[HailoRT] Got CPU ECC Fatal Event During Stress Test on Hailo-8L with Raspberry Pi 5

Hello Hailo Community,

I encountered a critical issue while running a stress test on the Hailo-8L processor with a Raspberry Pi 5 using the 57.hef AI model. The error message I received is as follows:

[HailoRT] [critical] Got health monitor CPU ECC fatal event. memory_bitmap=4096

Test Details:

  • Hardware:
    • Hailo-8L
    • Raspberry Pi 5
  • AI Model: 57.hef (default model provided by Hailo)
  • Command Used:
    hailortcli run /var/hailo_integration_tool/thermal/HAILO8L/57.hef -t 172800 --measure-temp
    

Questions:

  1. What does the memory_bitmap=4096 indicate in the context of the ECC fatal event?
  2. Is this issue indicative of a hardware fault, or could it be related to software/firmware?
  3. Are there recommended steps to debug or resolve this issue?
  4. Has anyone else encountered similar errors during stress tests, and if so, how were they mitigated?

I would greatly appreciate any guidance or insights from the community regarding this issue. If further details are needed, I am happy to provide them.

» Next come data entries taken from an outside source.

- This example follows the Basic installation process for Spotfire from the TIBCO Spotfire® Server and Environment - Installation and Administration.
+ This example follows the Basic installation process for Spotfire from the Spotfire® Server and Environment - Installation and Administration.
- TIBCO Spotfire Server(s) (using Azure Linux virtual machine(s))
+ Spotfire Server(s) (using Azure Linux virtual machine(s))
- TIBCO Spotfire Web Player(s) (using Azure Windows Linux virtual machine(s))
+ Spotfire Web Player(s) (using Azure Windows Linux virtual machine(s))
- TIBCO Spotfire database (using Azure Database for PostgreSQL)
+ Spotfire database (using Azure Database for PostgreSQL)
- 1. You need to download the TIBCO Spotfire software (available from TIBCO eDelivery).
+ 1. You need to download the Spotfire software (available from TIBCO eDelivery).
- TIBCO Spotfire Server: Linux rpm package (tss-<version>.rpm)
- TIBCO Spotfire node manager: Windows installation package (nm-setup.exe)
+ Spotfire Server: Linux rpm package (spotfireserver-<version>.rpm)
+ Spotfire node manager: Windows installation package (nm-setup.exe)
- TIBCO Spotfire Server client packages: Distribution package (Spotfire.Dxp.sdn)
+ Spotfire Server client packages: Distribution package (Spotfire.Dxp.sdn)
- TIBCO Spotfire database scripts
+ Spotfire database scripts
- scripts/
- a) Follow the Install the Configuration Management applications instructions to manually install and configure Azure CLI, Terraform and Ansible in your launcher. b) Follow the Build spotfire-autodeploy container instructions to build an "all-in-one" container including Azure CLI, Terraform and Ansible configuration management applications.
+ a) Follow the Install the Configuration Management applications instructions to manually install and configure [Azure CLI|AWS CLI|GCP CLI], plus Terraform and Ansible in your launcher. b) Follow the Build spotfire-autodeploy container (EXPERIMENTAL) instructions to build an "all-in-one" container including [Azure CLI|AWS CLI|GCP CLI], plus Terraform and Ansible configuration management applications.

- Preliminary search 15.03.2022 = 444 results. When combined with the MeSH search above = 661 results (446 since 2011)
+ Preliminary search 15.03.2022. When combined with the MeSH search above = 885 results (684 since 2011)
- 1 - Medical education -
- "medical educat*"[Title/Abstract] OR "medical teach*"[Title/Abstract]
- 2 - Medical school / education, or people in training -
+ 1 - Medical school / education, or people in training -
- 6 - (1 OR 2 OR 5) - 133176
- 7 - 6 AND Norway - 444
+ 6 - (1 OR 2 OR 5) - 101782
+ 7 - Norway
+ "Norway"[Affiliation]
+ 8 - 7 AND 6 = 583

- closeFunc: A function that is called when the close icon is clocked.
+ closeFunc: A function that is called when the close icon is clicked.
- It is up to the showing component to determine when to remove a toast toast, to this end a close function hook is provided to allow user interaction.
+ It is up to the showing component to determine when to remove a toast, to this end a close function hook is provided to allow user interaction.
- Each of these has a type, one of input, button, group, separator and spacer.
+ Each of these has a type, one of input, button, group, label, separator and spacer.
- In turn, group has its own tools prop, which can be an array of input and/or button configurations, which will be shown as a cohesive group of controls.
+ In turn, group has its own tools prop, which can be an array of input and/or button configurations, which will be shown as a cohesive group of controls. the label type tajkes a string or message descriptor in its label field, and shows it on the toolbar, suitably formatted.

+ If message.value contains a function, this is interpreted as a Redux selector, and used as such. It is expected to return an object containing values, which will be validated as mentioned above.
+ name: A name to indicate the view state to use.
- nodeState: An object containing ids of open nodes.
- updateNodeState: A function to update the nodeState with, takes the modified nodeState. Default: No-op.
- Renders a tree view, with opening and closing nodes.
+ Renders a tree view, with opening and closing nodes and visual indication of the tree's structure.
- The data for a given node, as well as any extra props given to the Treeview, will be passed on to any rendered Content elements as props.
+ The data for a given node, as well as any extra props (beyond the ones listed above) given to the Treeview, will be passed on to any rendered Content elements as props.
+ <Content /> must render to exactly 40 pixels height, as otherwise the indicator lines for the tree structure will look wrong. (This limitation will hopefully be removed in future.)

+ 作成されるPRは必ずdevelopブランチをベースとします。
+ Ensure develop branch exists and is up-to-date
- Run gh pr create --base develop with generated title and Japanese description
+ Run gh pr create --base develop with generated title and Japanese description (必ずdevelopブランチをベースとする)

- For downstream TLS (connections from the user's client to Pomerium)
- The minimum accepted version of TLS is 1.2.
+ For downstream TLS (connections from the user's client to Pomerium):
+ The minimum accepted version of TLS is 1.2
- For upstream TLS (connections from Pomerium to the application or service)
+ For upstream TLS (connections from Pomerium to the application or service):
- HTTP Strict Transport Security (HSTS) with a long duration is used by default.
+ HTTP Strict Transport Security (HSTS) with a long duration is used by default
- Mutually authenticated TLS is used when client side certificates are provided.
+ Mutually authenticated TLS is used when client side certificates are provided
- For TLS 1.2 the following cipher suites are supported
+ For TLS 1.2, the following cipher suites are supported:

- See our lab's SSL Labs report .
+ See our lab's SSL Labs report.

Thank you for your support!


@omria any update on this issue

@nina-vilela @Nadav @Omer can anyone please give some update on this? It been a week

I’ve also experienced this problem when the system overheating to temperatures around 103-104 degrees Celsius. I’m using the Hailo-8L with a Raspberry Pi 5. Has anyone found a solution to this issue? @Omer can you suggest some solution for this

Hi @prasaanthg, @manikantaj, we are checking on this.

1 Like

Do you have a fan running? What is the CPU temperature when this occurs? For the record, I’m running object detection continuously for months now (surveillance) on a Rpi5 + M2 Hailo8L and I’ve never seen this. But my CPU load is quite low, since all the object detection is being done by the Hailo. My CPU temp is around 50 degrees.